I need the lines below from the one with "Batting average1, Jul 25, 2010: 0.308 -> none" down to the one with "Batting average2, 2010-08-03: none -> 0.31" reproduced exactly, both ends included, and nothing else.

DATA FOR PROCESSING:
════════
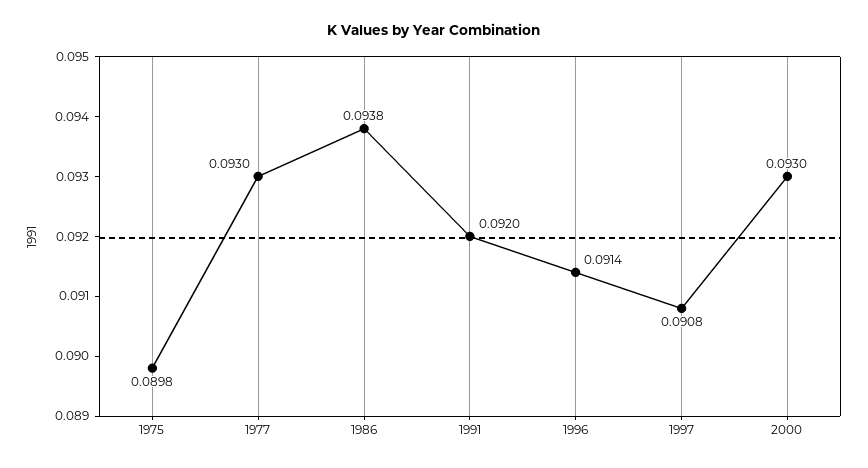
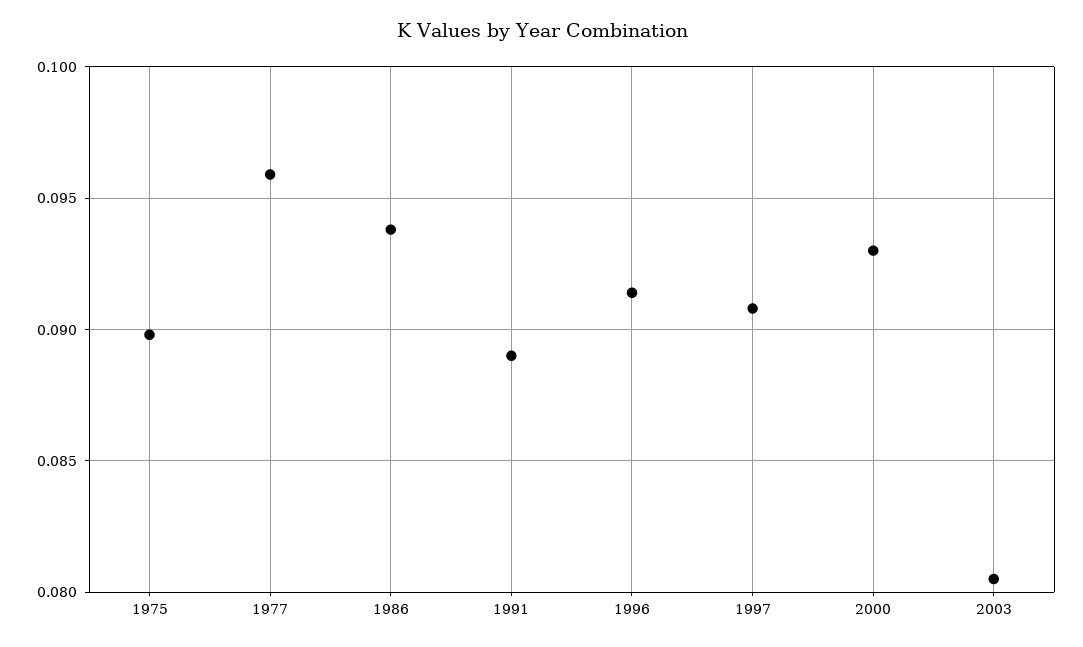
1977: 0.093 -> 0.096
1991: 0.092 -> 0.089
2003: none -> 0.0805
════════
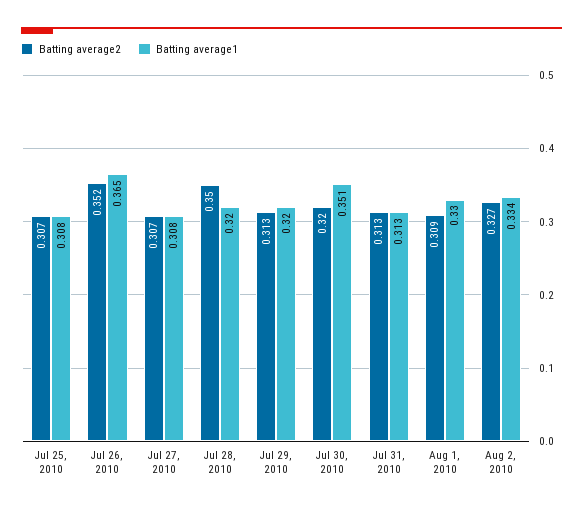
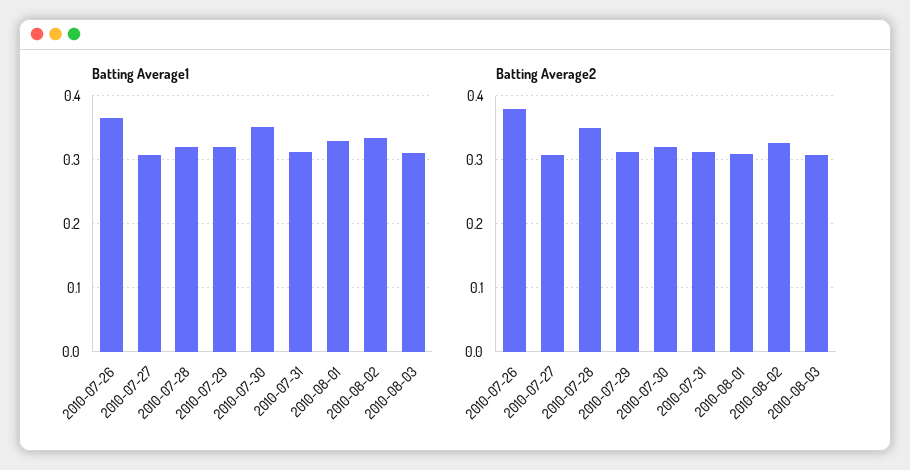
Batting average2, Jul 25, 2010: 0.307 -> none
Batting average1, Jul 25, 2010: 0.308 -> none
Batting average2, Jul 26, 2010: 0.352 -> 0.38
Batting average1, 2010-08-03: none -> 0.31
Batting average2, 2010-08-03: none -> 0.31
════════
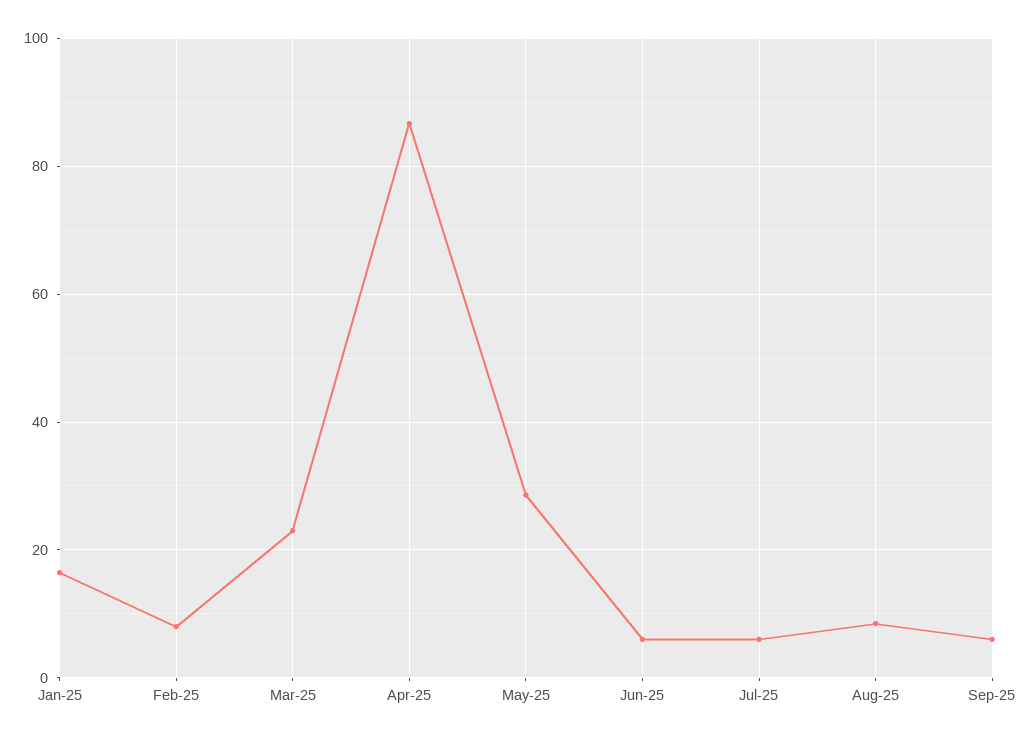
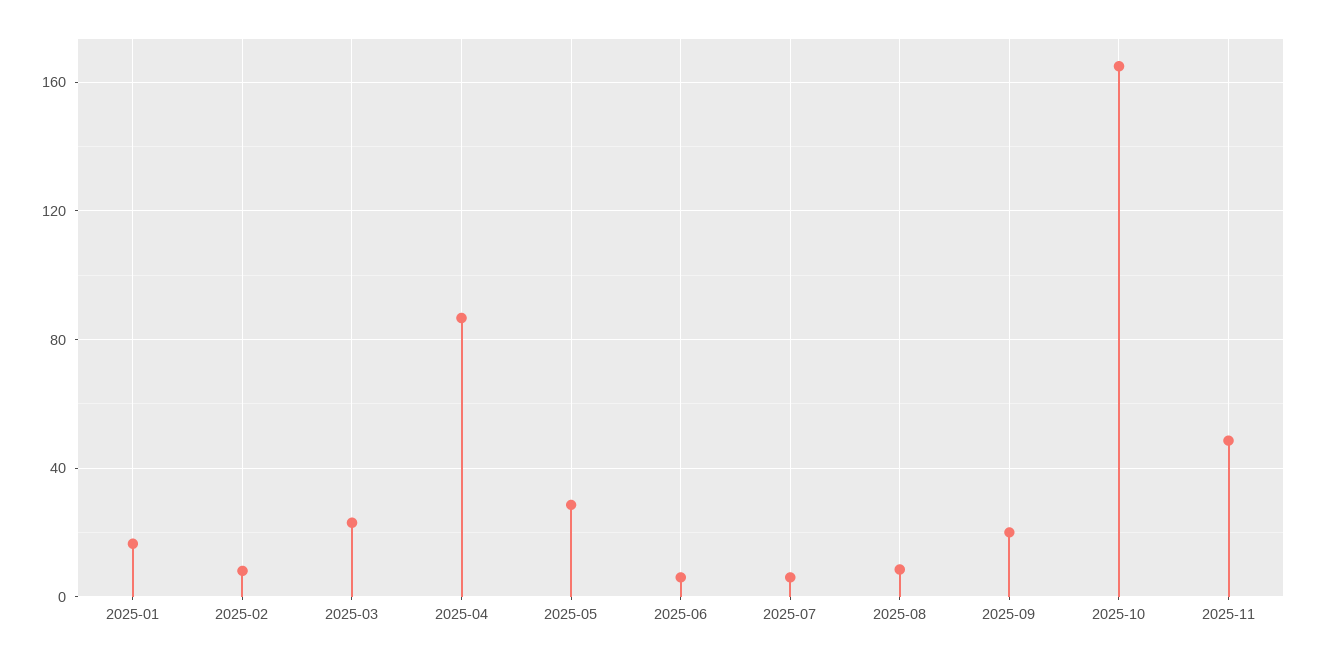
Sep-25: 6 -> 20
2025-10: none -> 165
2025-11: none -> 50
════════
RESULT OF THIS EXERCISE:
Batting average1, Jul 25, 2010: 0.308 -> none
Batting average2, Jul 26, 2010: 0.352 -> 0.38
Batting average1, 2010-08-03: none -> 0.31
Batting average2, 2010-08-03: none -> 0.31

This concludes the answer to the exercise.